What lulls people into this deception? What does it? How could you get to that place where you’re comfortable in your own deception, your own self-deception, even unaware of it. Well let me suggest some things. There are some things that contributed to this. And I would say, first of all, is a superficial understanding of the gospel, which...by the way...permeates if not dominates quote/unquote Christendom, a failure to understand the true terms of the gospel, the real definition of salvation and saving faith. We have such a weak and shallow and superficial and trivialized emotionalized psychologized approach to the gospel that most people who call themselves Christians couldn’t give you a meaningful explanation of the great doctrines of redemption. They don’t know them. Nor are they expected to know them because in many cases the people who teach them don’t know them either. And so people have a false understanding of their spiritual condition because they don’t even understand what saving faith and what the saving gospel are. And you would think that someone like myself who has spent a great portion of his lifetime trying to clarify the gospel and clarify what it means to genuinely repent, and what it means to genuinely put your faith in Christ, and what the doctrine of justification really means would be some kind of a hero to the Christian church, but the fact of the matter is, I’m an anti-hero, I’m treading, as it were, on people’s feelings, I’m invading the comfortable bed of their tolerances, I’m being divisive. But the truth always does that...always does that.

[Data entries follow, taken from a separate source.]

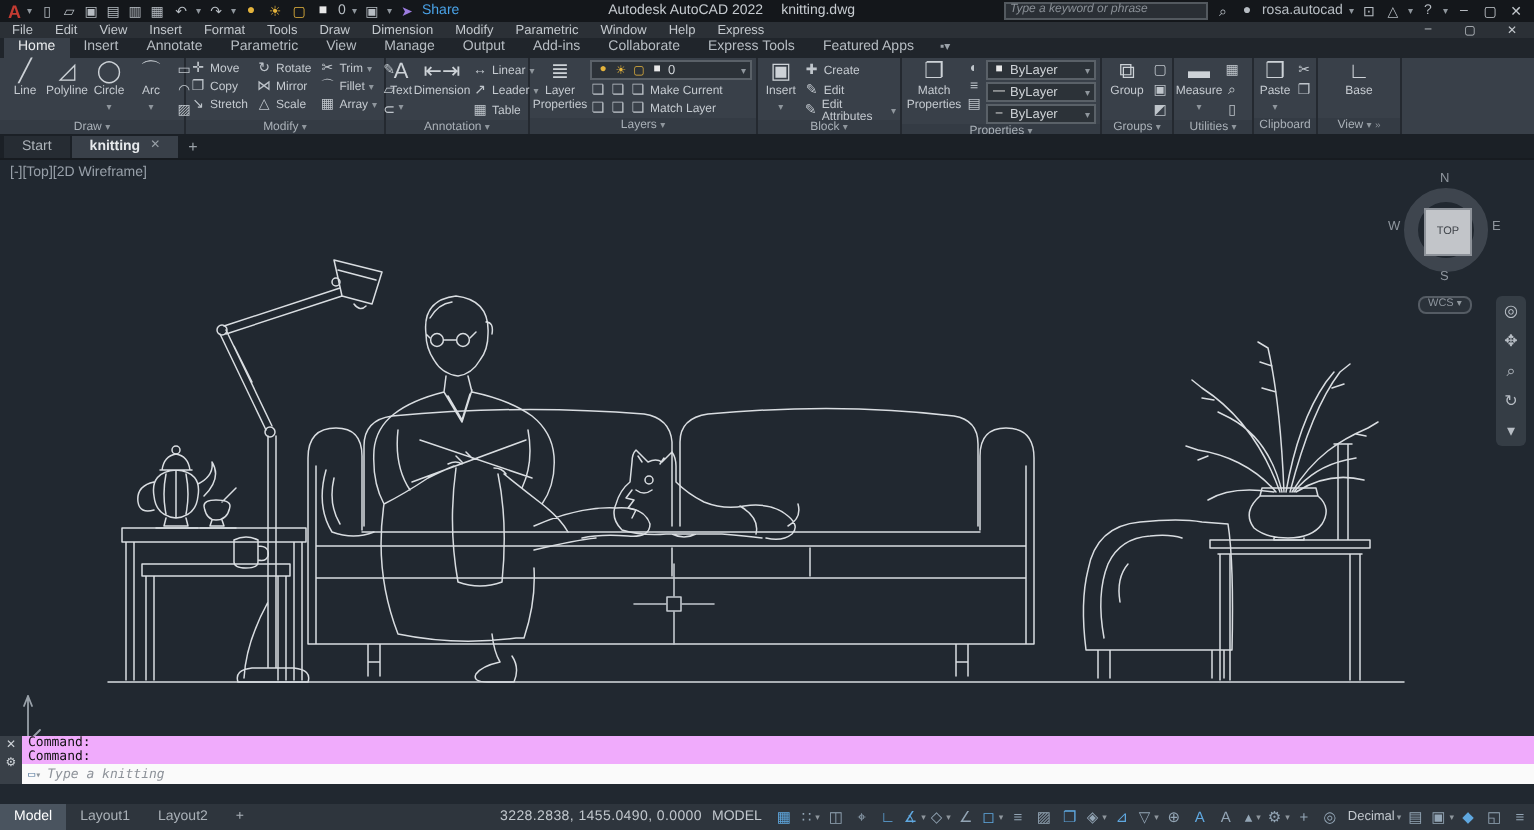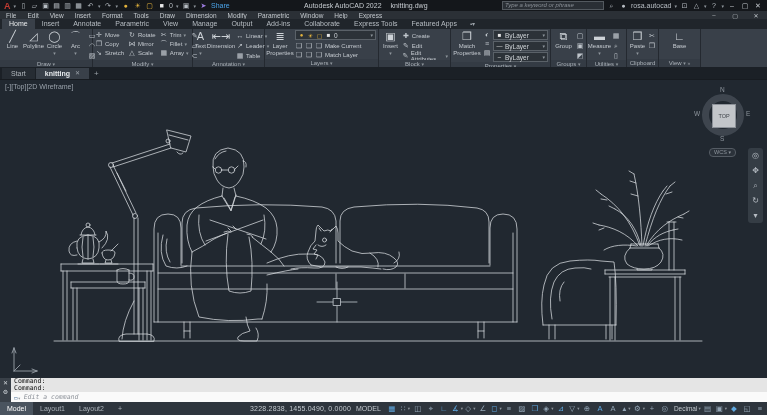--- a/index.html
+++ b/index.html
@@ -69,21 +69,21 @@
   .vn{position:absolute;left:23px;top:-1px;} .vs{position:absolute;left:23px;top:48px;}
   .vw{position:absolute;left:-3px;top:23px;} .ve{position:absolute;left:49px;top:23px;}
   .wcs{position:absolute;left:12px;top:61px;border:1px solid #555c64;border-radius:4px;
     color:#8e959d;font-size:5.5px;padding:0 4px;line-height:7px;background:rgba(50,57,65,.6);}
   
   .navbar{position:absolute;right:4px;top:68px;width:15px;border-radius:3px;
     background:rgba(78,86,96,.45);display:flex;flex-direction:column;align-items:center;
     padding:3px 0;gap:6px;}
   .nvic{color:#b7bdc4;font-size:8px;line-height:9px;}
   
-  .cmd{top:378px;height:24px;background:#e5e5e5;}
+  .cmd{top:368px;height:24px;background:#f0abfc;}
   .cmdstrip{position:absolute;left:0;top:0;bottom:0;width:11px;background:#394048;
     display:flex;flex-direction:column;align-items:center;gap:3px;padding-top:2px;}
   .cmdstrip span{color:#cfd4d9;font-size:6px;line-height:6px;}
   .cmdhist{position:absolute;left:11px;right:0;top:0;height:14px;
     font-family:"DejaVu Sans Mono",monospace;font-size:6.5px;color:#111;line-height:7px;
     padding:0 3px;}
   .cmdinput{position:absolute;left:11px;right:0;bottom:0;height:10px;background:#fafafa;
     display:flex;align-items:center;font-family:"DejaVu Sans Mono",monospace;font-size:6.5px;}
   .cmdico{color:#4a6f96;font-size:6px;padding:0 3px;}
   .cmdph{color:#8d9299;font-style:italic;}
@@ -639,21 +639,21 @@
   <div class="cmdstrip">
     <span>✕</span>
     <span>⚙</span>
   </div>
   <div class="cmdhist">
     <div>Command:</div>
       <div>Command:</div>
   </div>
   <div class="cmdinput">
     <span class="cmdico"><span>▭</span><span class="caret">▾</span></span>
-    <span class="cmdph">Edit a command</span>
+    <span class="cmdph">Type a knitting</span>
   </div>
 </div>
 
 <div class="row status">
   <span style="display:flex;">
     <span class="ltab on">Model</span>
       <span class="ltab">Layout1</span>
       <span class="ltab">Layout2</span>
       <span class="ltab">+</span>
   </span>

The church is so ignorant about the gospel that when you preach the true gospel, you’re very liable to be vilified for it by the church. I picked up another article today that was sent to me in a journal, I think about 15 pages long, attacking me for what I say it means to become a Christian, written by a man who is a Christian pastor. I tell you to preach the true gospel in the Christian world today is to engage yourself in more warfare than to preach the true gospel in the world.

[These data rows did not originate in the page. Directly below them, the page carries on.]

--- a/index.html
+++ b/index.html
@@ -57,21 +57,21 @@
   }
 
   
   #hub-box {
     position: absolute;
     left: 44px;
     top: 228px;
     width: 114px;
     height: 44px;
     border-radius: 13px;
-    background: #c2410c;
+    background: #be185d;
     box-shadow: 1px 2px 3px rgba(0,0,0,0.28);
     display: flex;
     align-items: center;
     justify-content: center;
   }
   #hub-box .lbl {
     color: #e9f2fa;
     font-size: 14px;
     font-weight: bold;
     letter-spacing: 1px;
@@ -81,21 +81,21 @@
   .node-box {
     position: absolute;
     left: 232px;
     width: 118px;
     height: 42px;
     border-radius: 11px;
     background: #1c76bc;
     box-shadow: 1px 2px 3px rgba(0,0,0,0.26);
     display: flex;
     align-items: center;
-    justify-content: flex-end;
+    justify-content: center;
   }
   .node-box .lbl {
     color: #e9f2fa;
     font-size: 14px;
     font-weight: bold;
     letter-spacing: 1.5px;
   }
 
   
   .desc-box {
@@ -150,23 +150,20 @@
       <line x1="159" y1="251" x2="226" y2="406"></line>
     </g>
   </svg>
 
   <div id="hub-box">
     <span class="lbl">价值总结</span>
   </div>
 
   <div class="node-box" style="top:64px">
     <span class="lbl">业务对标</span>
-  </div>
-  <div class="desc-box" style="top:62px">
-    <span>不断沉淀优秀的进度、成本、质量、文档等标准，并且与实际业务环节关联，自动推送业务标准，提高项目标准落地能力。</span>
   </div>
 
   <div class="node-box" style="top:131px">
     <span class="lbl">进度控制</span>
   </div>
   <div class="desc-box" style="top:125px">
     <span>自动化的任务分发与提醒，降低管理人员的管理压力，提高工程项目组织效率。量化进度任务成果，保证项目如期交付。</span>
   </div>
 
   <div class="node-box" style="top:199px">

So the first reason why people can be lulled into this deception is because they don’t know the definition of the gospel. They can sit in a quote/unquote meeting somewhere that poses as a church and be taught by someone who poses as a Christian pastor, and surrounded by people who pose as Christians, and be made to feel good about whatever situation they’re in.

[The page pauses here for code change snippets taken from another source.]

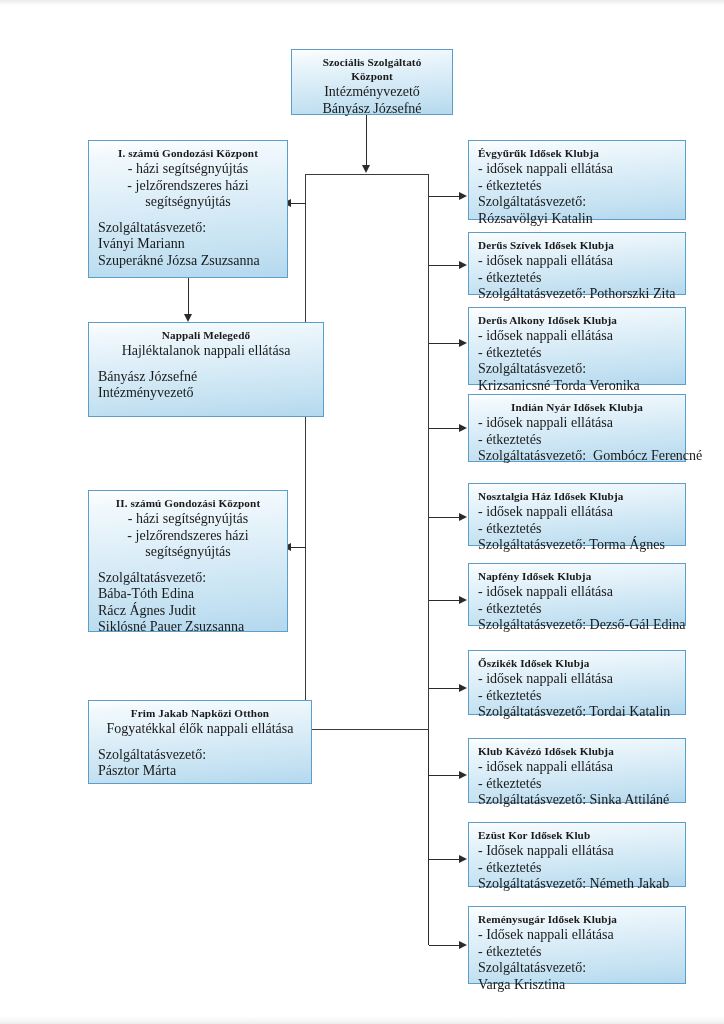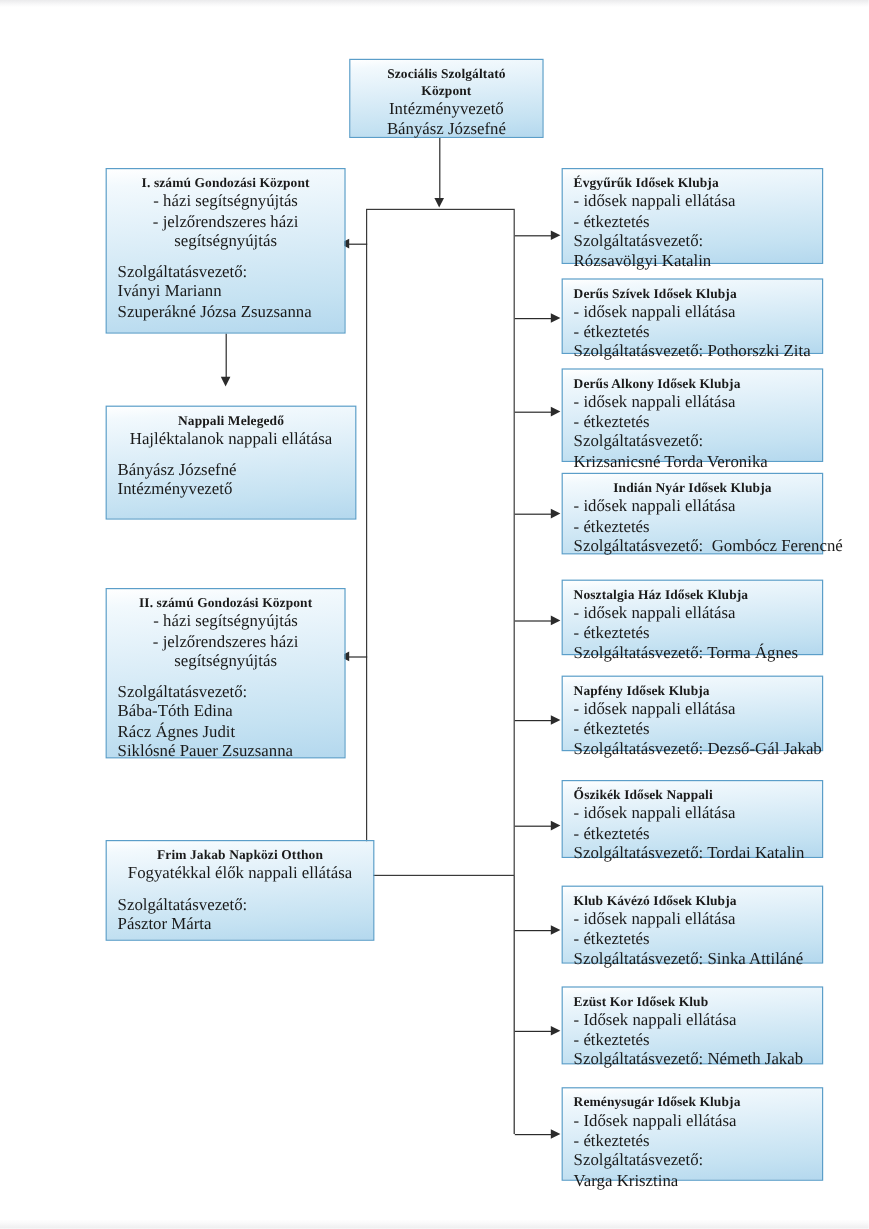--- a/index.html
+++ b/index.html
@@ -161,21 +161,21 @@
   <div class="title ctr">I. számú Gondozási Központ</div>
   <div class="line ctr">- házi segítségnyújtás</div>
   <div class="line ctr">- jelzőrendszeres házi</div>
   <div class="line ctr">segítségnyújtás</div>
   <div class="gap"></div>
   <div class="line lft">Szolgáltatásvezető:</div>
   <div class="line lft">Iványi Mariann</div>
   <div class="line lft">Szuperákné Józsa Zsuzsanna</div>
 </div>
 
-<div class="node" style="left:88px; top:338px; width:209px; height:95px;">
+<div class="node" style="left:88px; top:322px; width:236px; height:95px;">
   <div class="title ctr">Nappali Melegedő</div>
   <div class="line ctr">Hajléktalanok nappali ellátása</div>
   <div class="gap"></div>
   <div class="line lft">Bányász Józsefné</div>
   <div class="line lft">Intézményvezető</div>
 </div>
 
 <div class="node" style="left:88px; top:490px; width:200px; height:142px;">
   <div class="title ctr">II. számú Gondozási Központ</div>
   <div class="line ctr">- házi segítségnyújtás</div>
@@ -230,25 +230,25 @@
   <div class="title">Nosztalgia Ház Idősek Klubja</div>
   <div class="line">- idősek nappali ellátása</div>
   <div class="line">- étkeztetés</div>
   <div class="line">Szolgáltatásvezető: Torma Ágnes</div>
 </div>
 
 <div class="node lft" style="left:468px; top:563px; width:218px; height:63px;">
   <div class="title">Napfény Idősek Klubja</div>
   <div class="line">- idősek nappali ellátása</div>
   <div class="line">- étkeztetés</div>
-  <div class="line">Szolgáltatásvezető: Dezső-Gál Jakab</div>
+  <div class="line">Szolgáltatásvezető: Dezső-Gál Edina</div>
 </div>
 
 <div class="node lft" style="left:468px; top:650px; width:218px; height:65px;">
-  <div class="title">Őszikék Idősek Nappali</div>
+  <div class="title">Őszikék Idősek Klubja</div>
   <div class="line">- idősek nappali ellátása</div>
   <div class="line">- étkeztetés</div>
   <div class="line">Szolgáltatásvezető: Tordai Katalin</div>
 </div>
 
 <div class="node lft" style="left:468px; top:738px; width:218px; height:65px;">
   <div class="title">Klub Kávézó Idősek Klubja</div>
   <div class="line">- idősek nappali ellátása</div>
   <div class="line">- étkeztetés</div>
   <div class="line">Szolgáltatásvezető: Sinka Attiláné</div>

The second contributor to this is a false sense of assurance...a false sense of assurance. The idea is that if you feel good about God, and if you have some emotional attraction to God which might be called love, if you believe in Jesus and you want to connect to Jesus, and you want to sort of associate with Jesus and be a part of what Jesus is doing, and you want Jesus to kind of work with you and make you what you want to be, you’re in. And this will be affirmed. You will be told if you just pray this prayer, “You’re a Christian.” You’ll be certified. In some cases if you come to an altar and pray this prayer, you’re going to be doubly certified. In some cases if you show some kind of faithfulness to the meetings that you go to and they’re all about Jesus, quote/unquote. That’s a certification. But mostly if you feel good about Jesus and you want Him to fix your life and take your life, you’ll be affirmed, you’re okay. As long as you say you want Jesus in your life and as long as you say you believe in Jesus and as long as you pray to Jesus and ask Him to fix your life, say the right things, show the right emotional responses to the events that are done in the name of Jesus, you’re okay. In fact, you’ll be built up. You’ll be affirmed regularly. God loves you and He loves you unconditionally. And all He wants to do is fulfill every dream and desire you have in your life. And you’re here and you’re showing your love for God and that put you in the spot where you’re going to be just blessed.

And so, both the lack of definition in the gospel and this overwhelming desire to make everybody feel good and to assure them that they’re okay with God if they just hang around the people who talk about Jesus, lures people in and seduces them into the dream that they are right with God. And they’re not.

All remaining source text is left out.